Escaping from where he was being held seemed like a good idea, but judging by the massive painful spot on the back of his head, Joe didn’t trust himself not to vomit as soon as he stood up. Sifting through the events before he’d been hit, Keller didn’t take long to—Joe couldn’t believe he was even contempla
ting what he’d seen—but it wasn’t more than a few seconds for Keller to go from man to… whatever it was he’d become.
A wolf? A dog? And what was that other man? It looked like a coyote, but one made by someone who’d maybe only heard of what one looked like. Maybe there’d been something in his salad after all, or the tuna sandwich he’d picked up for lunch earlier was bad, but then why would he have been struck unconscious unless someone was trying to keep secrets?
Shit, if Keller could turn into a huge black dog, what the hell did the Hawaiian guy behind the bar turn into?

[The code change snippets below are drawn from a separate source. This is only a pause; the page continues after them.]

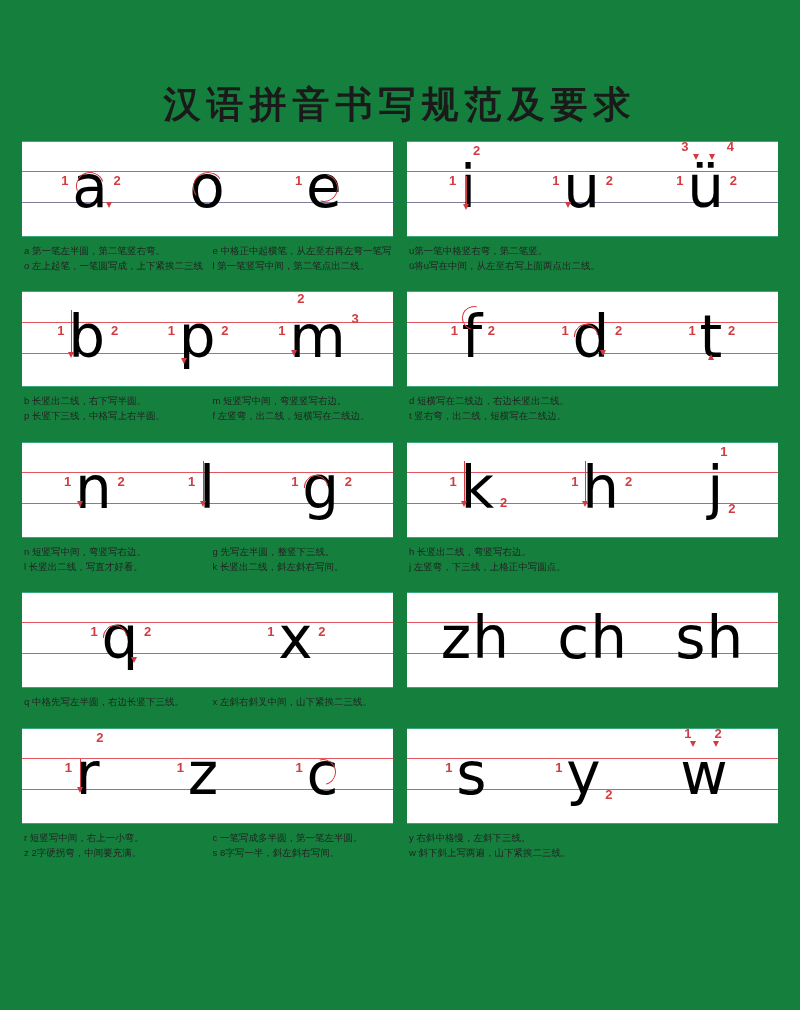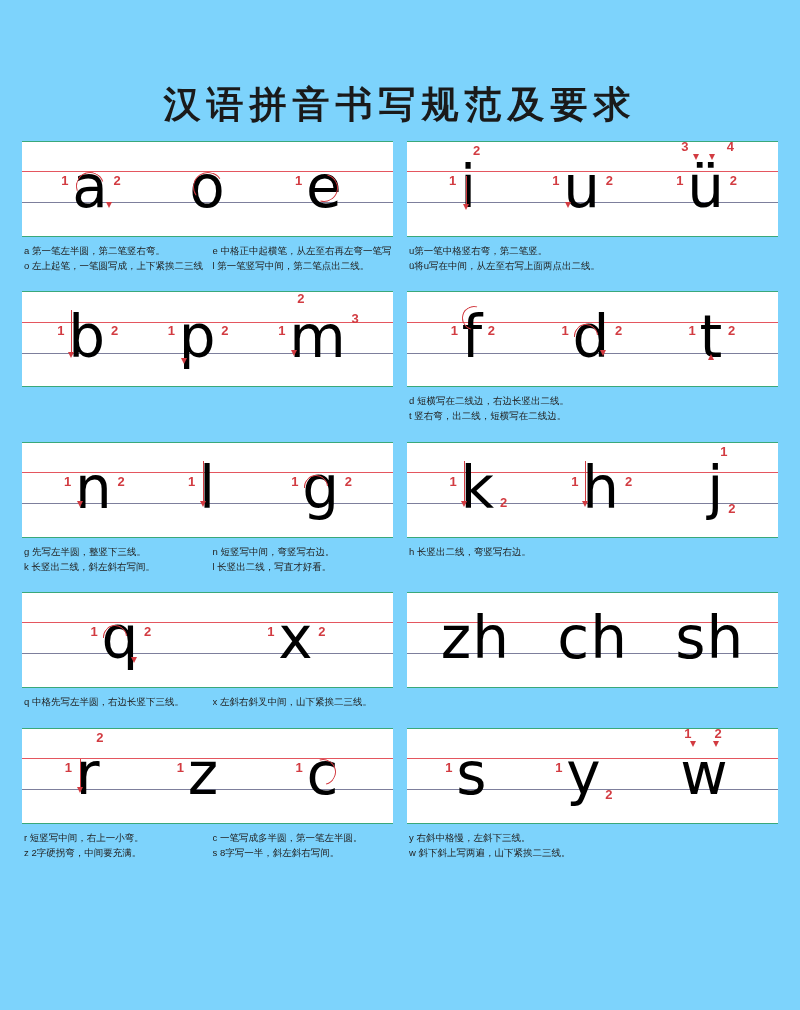--- a/index.html
+++ b/index.html
@@ -18,7 +18,7 @@
     position: relative;
     width: 800px;
     height: 1010px;
-    background: #7dd3fc;
+    background: #15803d;
   }
   #title {
     text-align: center;

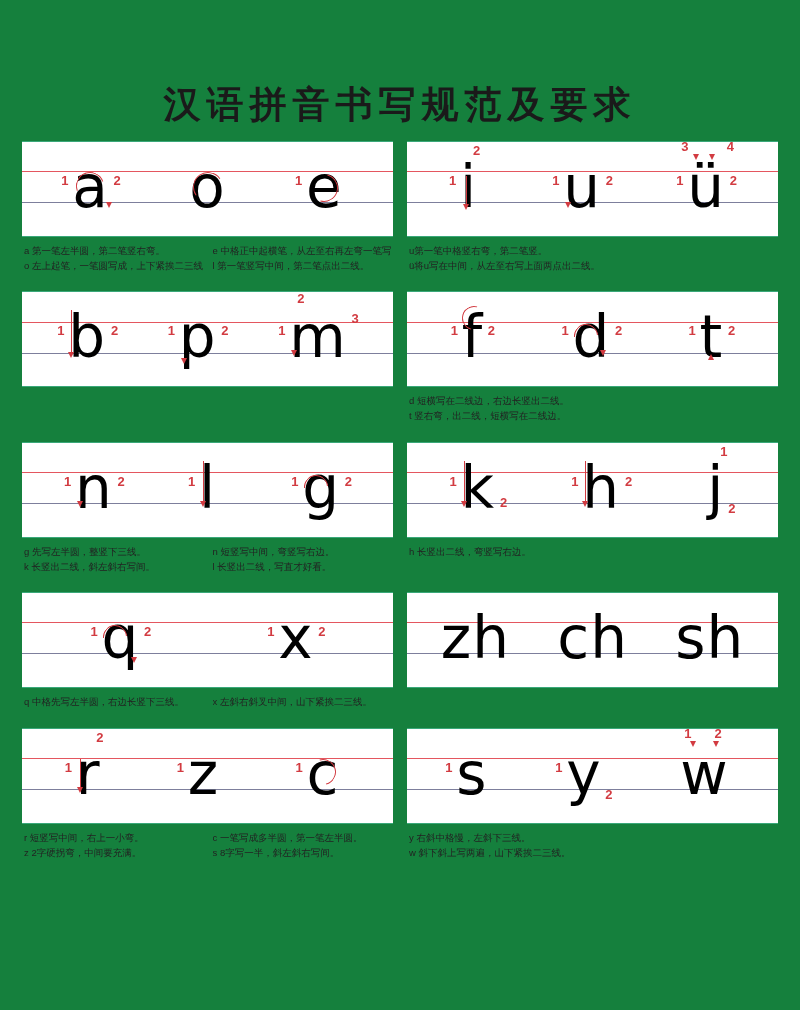--- a/index.html
+++ b/index.html
@@ -240,6 +240,16 @@
             </span>
           </div>
         </div>
+        <div class="notes two">
+          <div class="notecol">
+            <div class="note">b 长竖出二线，右下写半圆。</div>
+            <div class="note">p 长竖下三线，中格写上右半圆。</div>
+          </div>
+          <div class="notecol">
+            <div class="note">m 短竖写中间，弯竖竖写右边。</div>
+            <div class="note">f 左竖弯，出二线，短横写在二线边。</div>
+          </div>
+        </div>
       </div>
 
       <div class="cell">

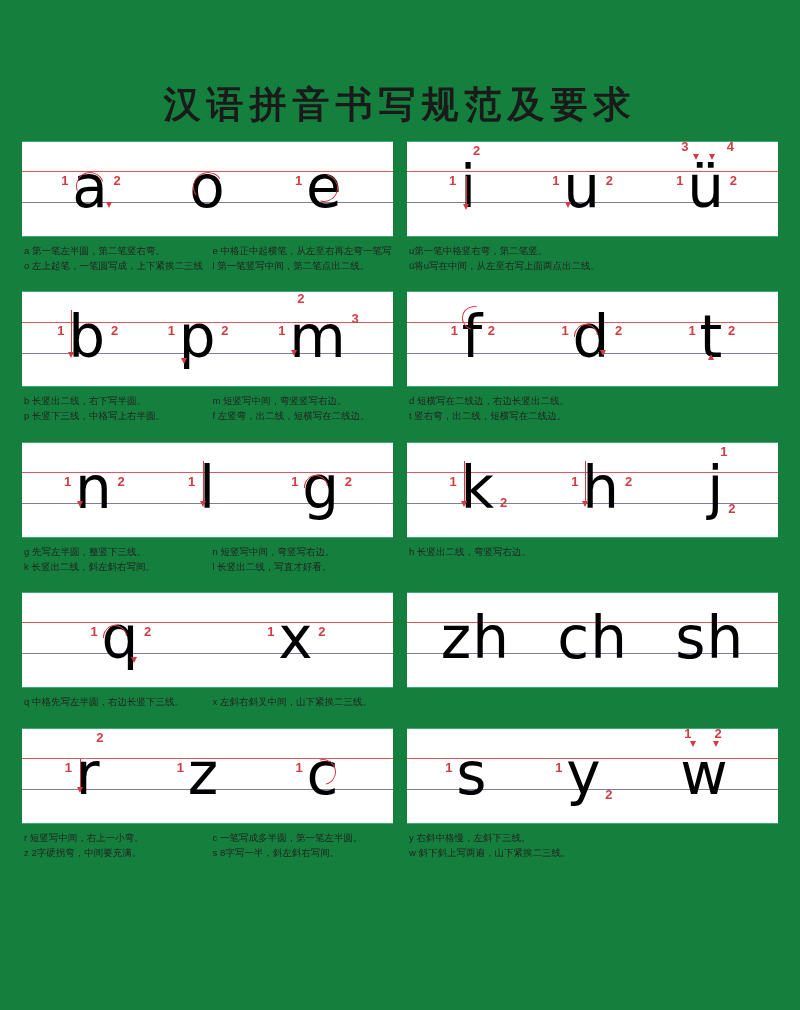--- a/index.html
+++ b/index.html
@@ -315,12 +315,12 @@
         </div>
         <div class="notes two">
           <div class="notecol">
+            <div class="note">n 短竖写中间，弯竖写右边。</div>
+            <div class="note">l 长竖出二线，写直才好看。</div>
+          </div>
+          <div class="notecol">
             <div class="note">g 先写左半圆，整竖下三线。</div>
             <div class="note">k 长竖出二线，斜左斜右写间。</div>
-          </div>
-          <div class="notecol">
-            <div class="note">n 短竖写中间，弯竖写右边。</div>
-            <div class="note">l 长竖出二线，写直才好看。</div>
           </div>
         </div>
       </div>

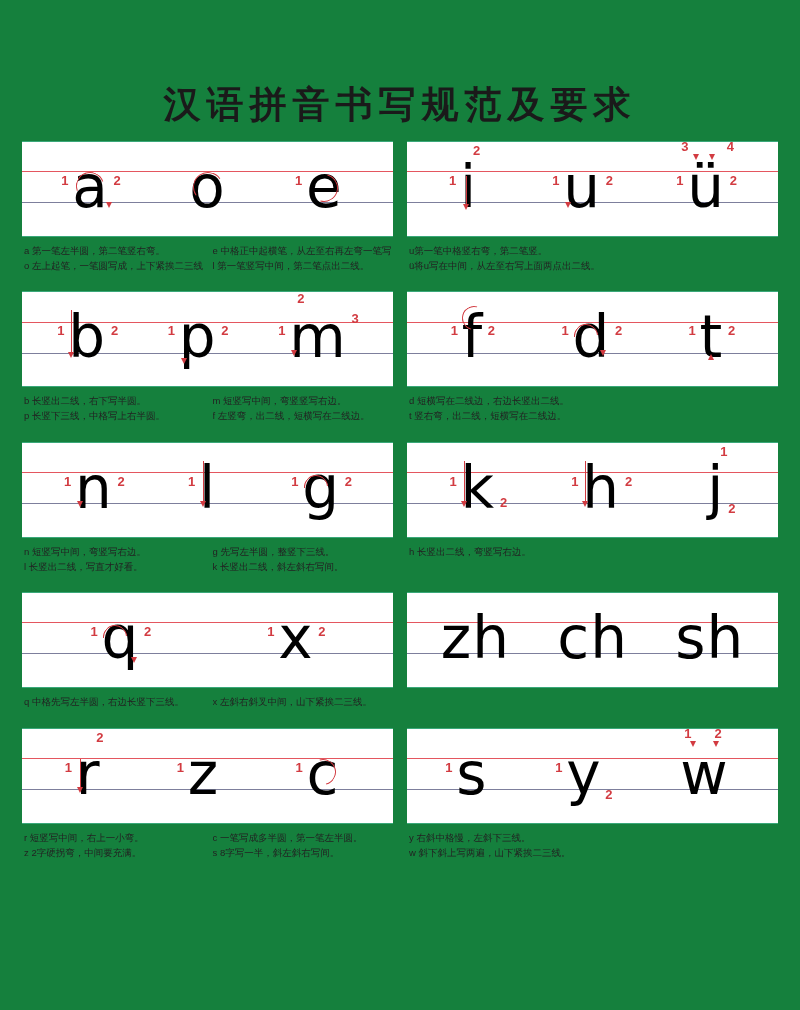--- a/index.html
+++ b/index.html
@@ -354,6 +354,7 @@
         <div class="notes">
           <div class="notecol">
             <div class="note">h 长竖出二线，弯竖写右边。</div>
+            <div class="note">j 左竖弯，下三线，上格正中写圆点。</div>
           </div>
         </div>
       </div>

“Going with crazy or food poisoning,” Joe muttered to himself, taking another peek at Keller. “There’s no way a human being can—”
Then the phone call with Keller’s kid took a turn, and Joe was left with absolutely no doubt he’d seen what his brain still refused to accept as reality.
Because Keller was talking to the kid about hoping his fur grew back quickly, and yeah, it was kind of funny to see some other kids’ faces when they discovered they couldn’t simply shift and go back to a full coat.
He still had the element of surprise, and while Joe didn’t know what Keller had planned for him, he was going to have to do something. Waiting until it sounded like the man was done talking to his kid, Joe forced himself to sit up, swallowing down the wave of sick threatening to boil up from his belly, and fixed what he hoped was a strong cop-stare at Keller.
“It’s nice you tell your kid you love him,” Joe choked out, hoping Keller didn’t notice how he had to grab the couch arm for support. “Now how about if you tell me what the hell happened to me and what the fuck you are?”